I was most surprised, however, by the quality and depth of the beer. The Grand Rapids Brewing Company is not a flashy or experimental brewery, so don’t expect a mind bending list of crazy flavors to try. Their entire beer selection consists of 5 choices: wheat beer, American style pilsner, a fantastic red amber, stout, and pale ale. All very simple beers, but these simple beers are also the easiest to brew incorrectly. It’s easy enough to hide flaws in the brewing process by jamming so many hops or so much citrus flavor that you mask the foundations of the beer; that’s why so many brewing companies are jumping right to the high gravity beer selections – many times a big beer will cover up a brewer’s mistakes. I'm not claiming that all big beers are brewed by bad brewers, of course, nor am I saying I don't like an Imperial IPA or a double stout; I'm just laying out that sometimes, I prefer a well made, simple beer.

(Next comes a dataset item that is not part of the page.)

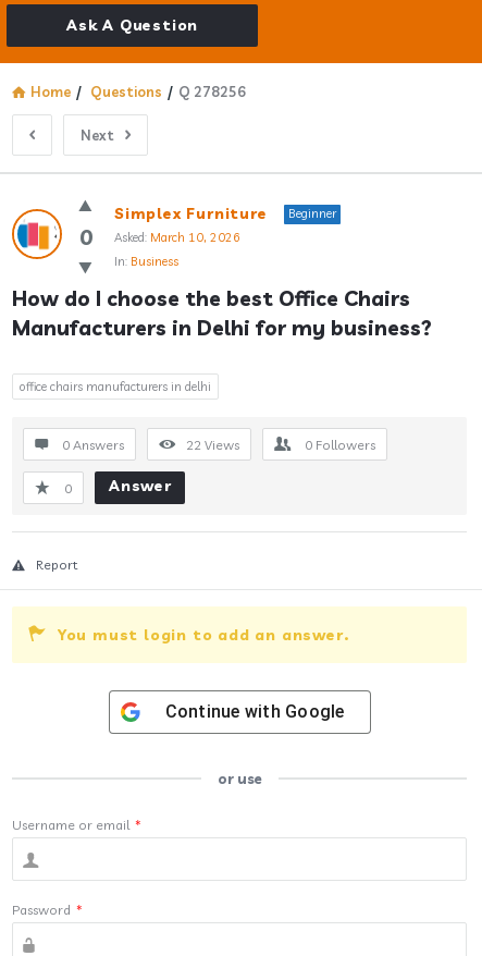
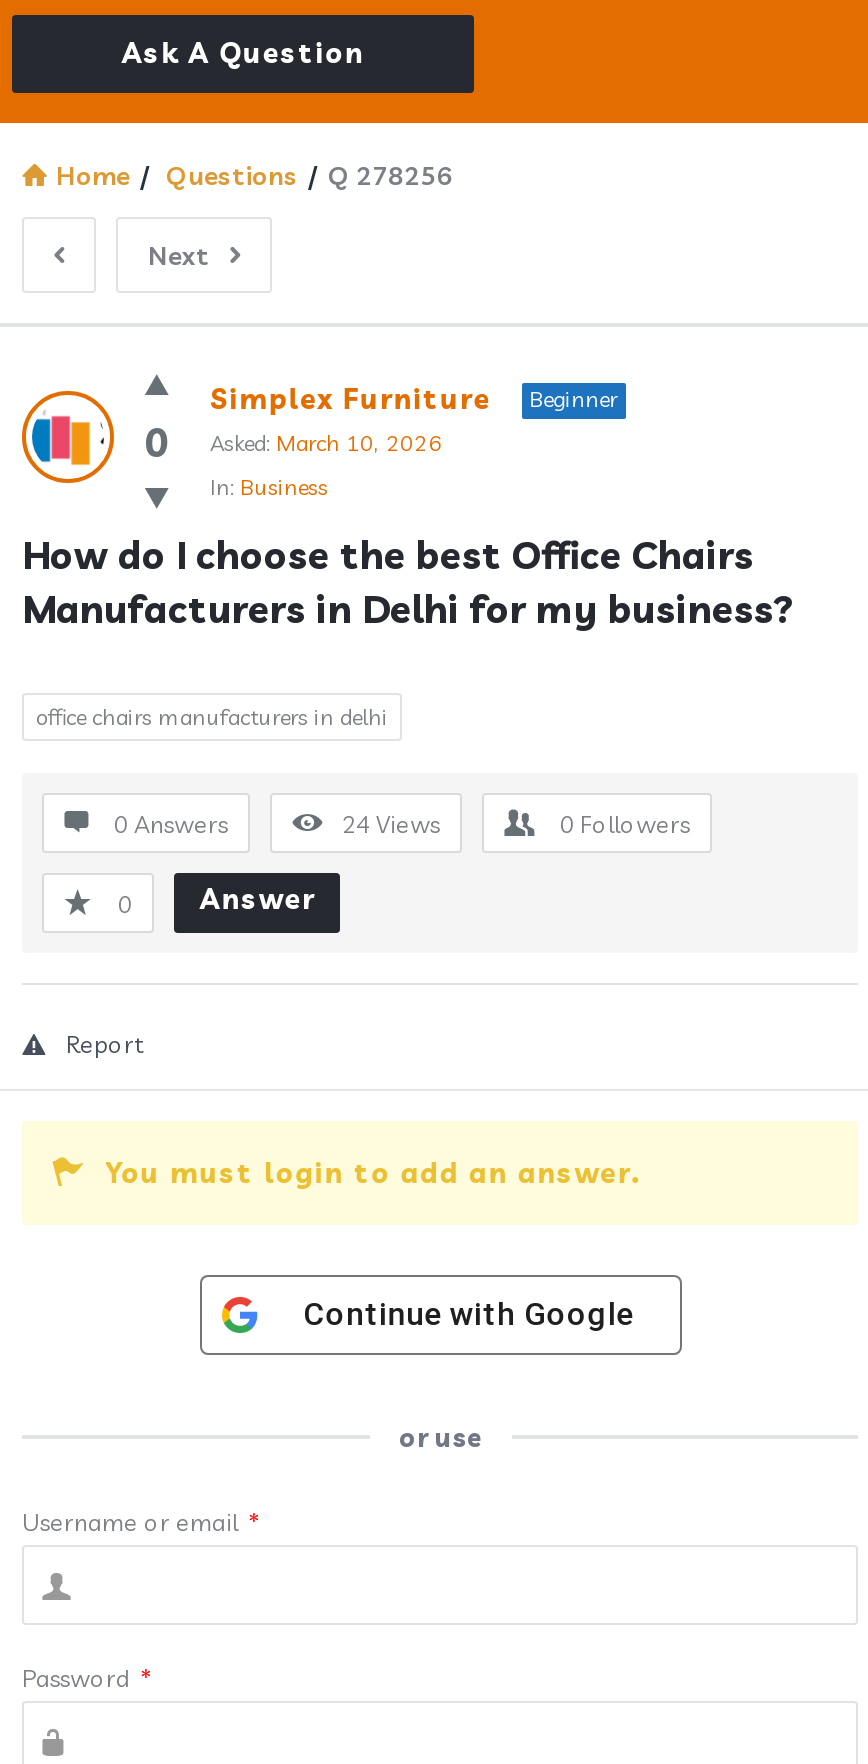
[186,437,239,453] 22 Views -> [342,809,440,839] 24 Views

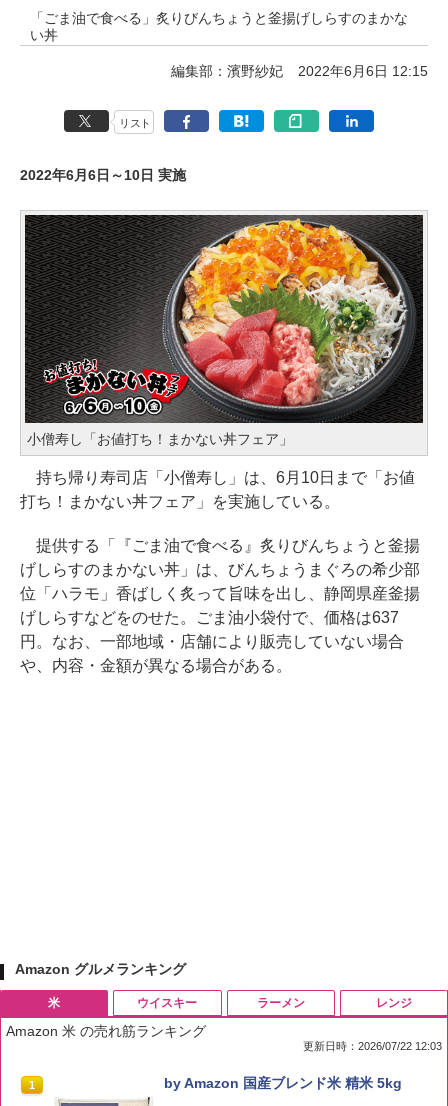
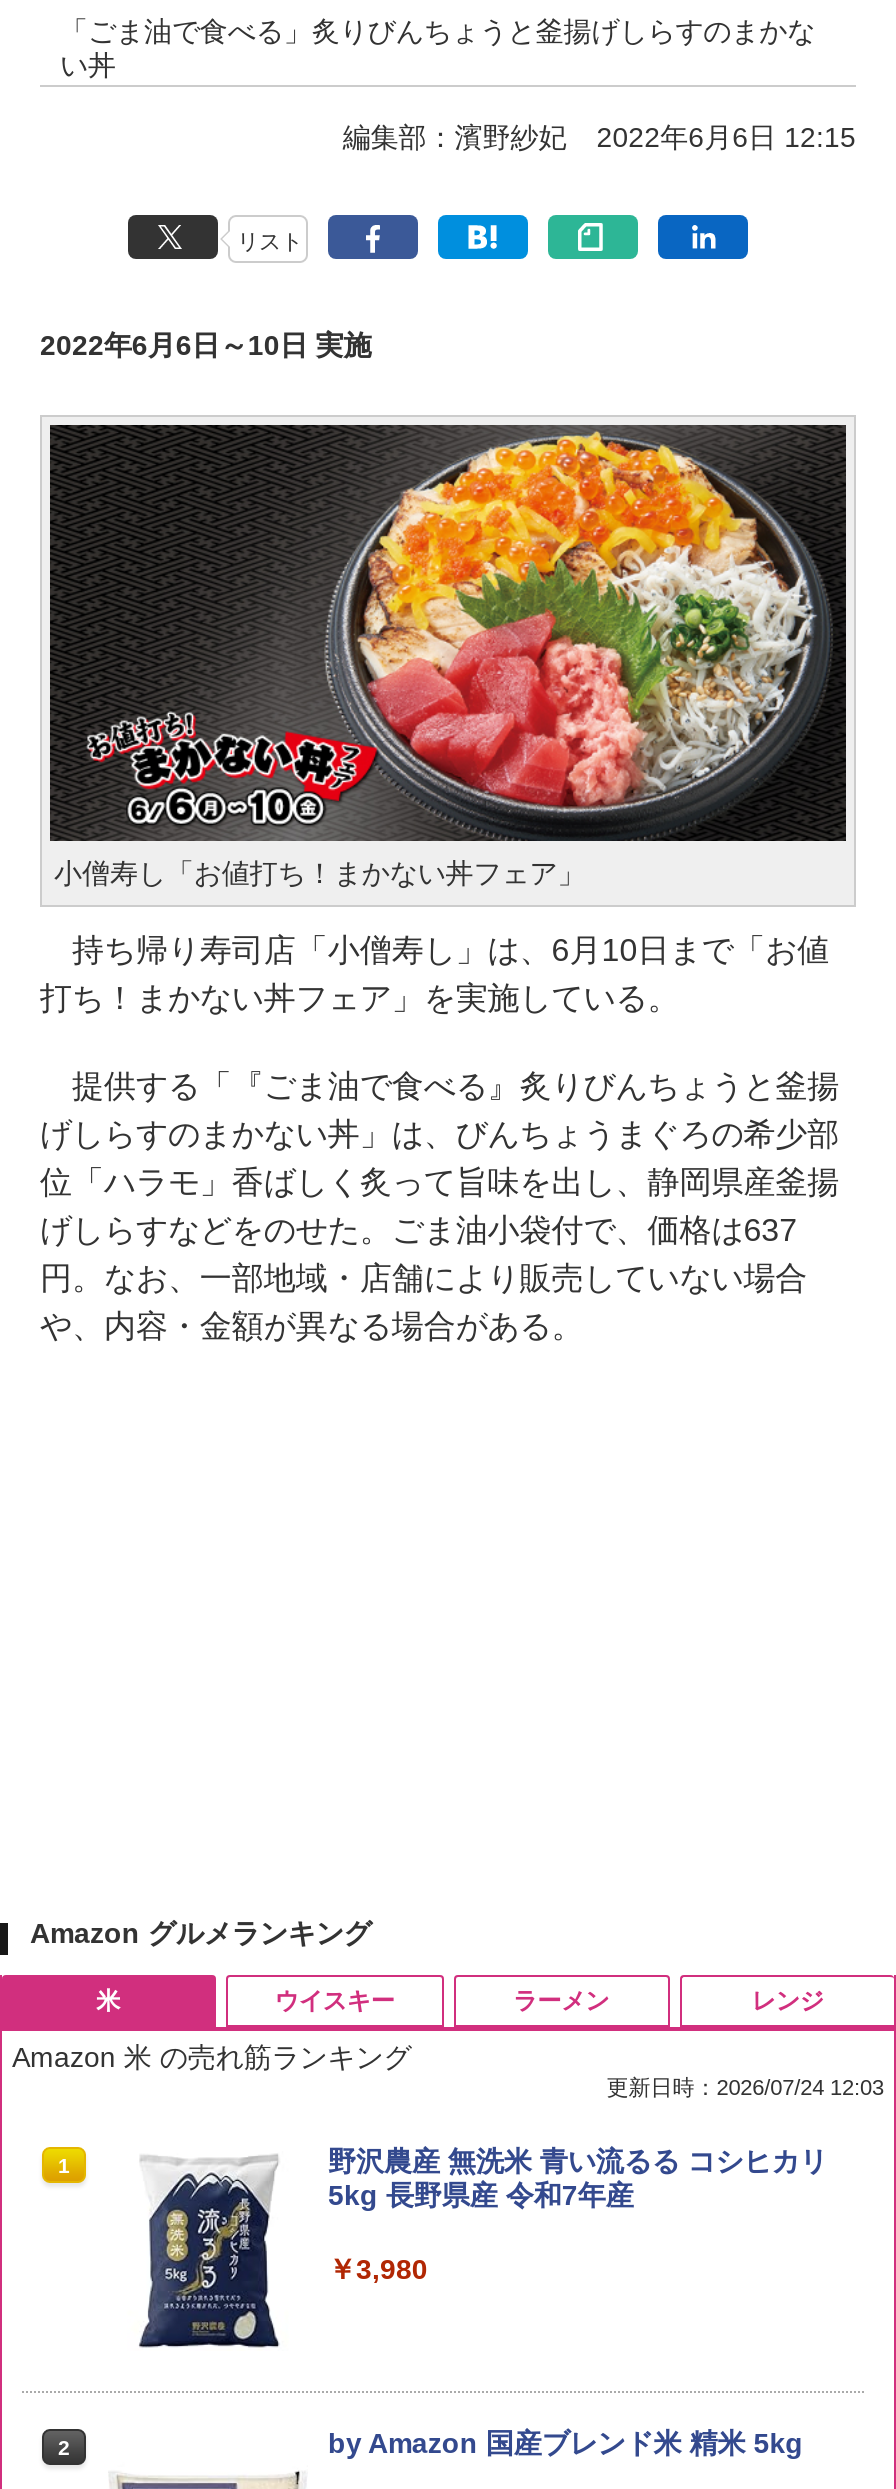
none -> [116,2145,827,2349] [image] | 野沢農産 無洗米 青い流るる コシヒカリ | 5kg 長野県産 令和7年産 | ￥3,980
[303,1040,442,1052] 更新日時：2026/07/22 12:03 -> [607,2075,884,2099] 更新日時：2026/07/24 12:03
none -> [58,2435,70,2459] 2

left to right: wheat beer, stout, Irish red, pale ale, pilsner

The Grand Rapids Brewing Company does just that by creating delicious, well balanced beers that stand on their own. The River City Red, for example, is a malty amber ale that finishes with just the perfect amount of dry hops. I’m not typically a red beer fan, but the color, feel, smell, and taste of this amber makes me regret strongly that this brewery doesn’t bottle its product.

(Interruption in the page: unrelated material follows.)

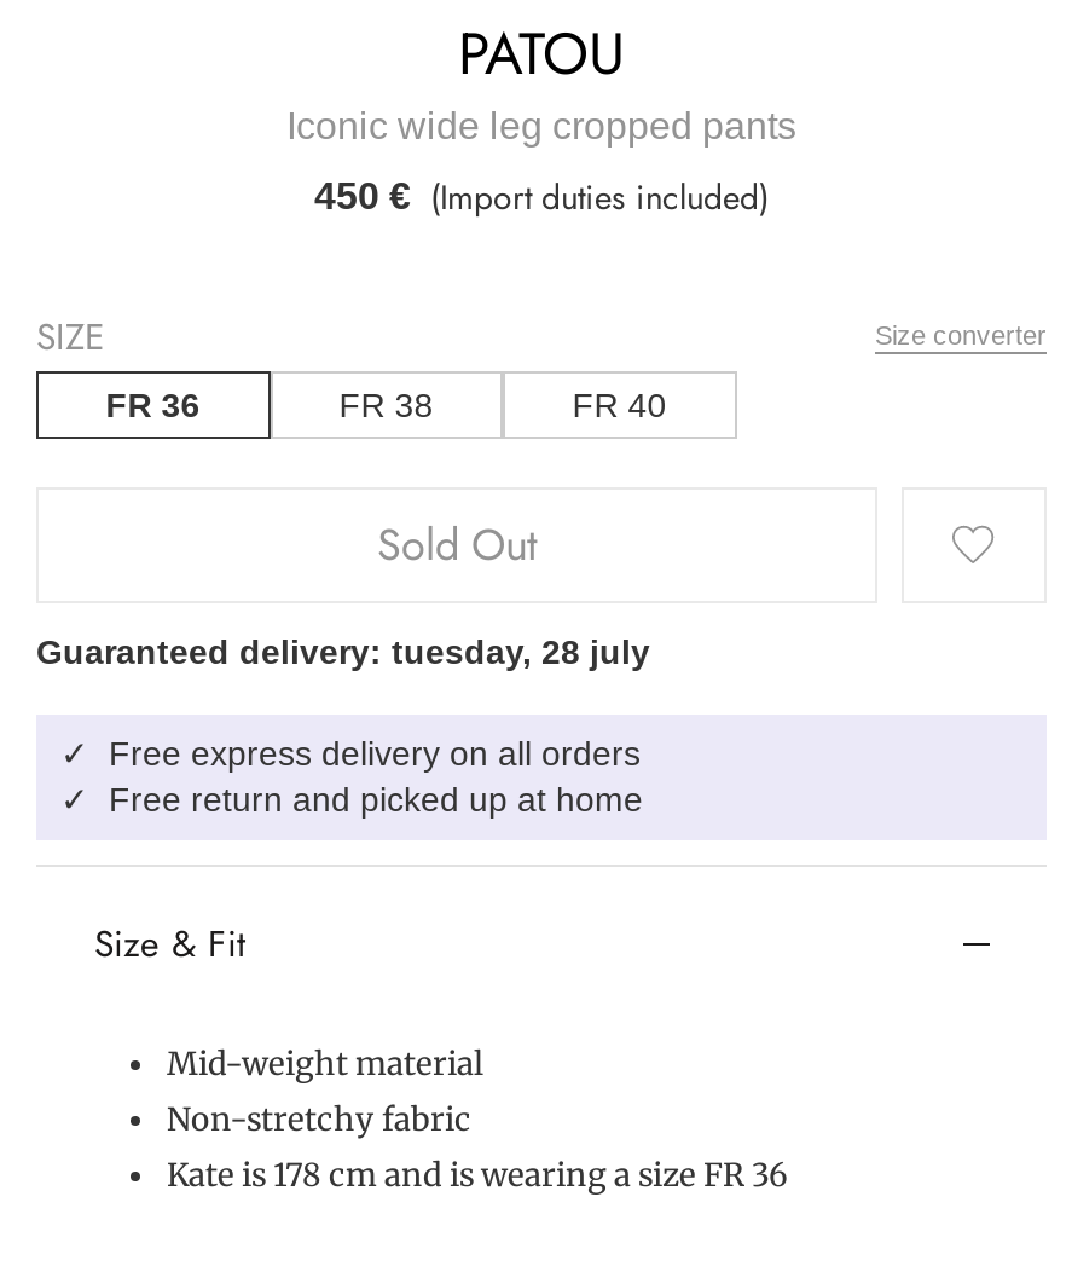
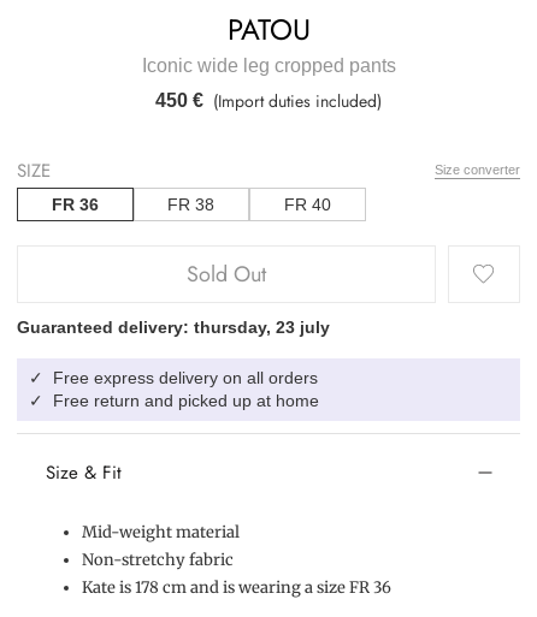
[36,633,650,672] Guaranteed delivery: tuesday, 28 july -> [17,318,330,337] Guaranteed delivery: thursday, 23 july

The stout, however, was the highlight of my evening. I love dark, heavy stouts, but with most dark beer they’re just too filling to enjoy, especially while eating. Incidentally, this is why Guinness is so popular; despite its taste and color, it’s technically a light beer, both by calorie count and by how easily it sits in your stomach. The stout here shares that quality with Guinness (New Holland’s Poet Stout is one of the few other dark but easy to drink beers). It’s no slouch on flavor, with a strong toasted malt built under hints of coffee, with a smooth finish that anyone can appreciate.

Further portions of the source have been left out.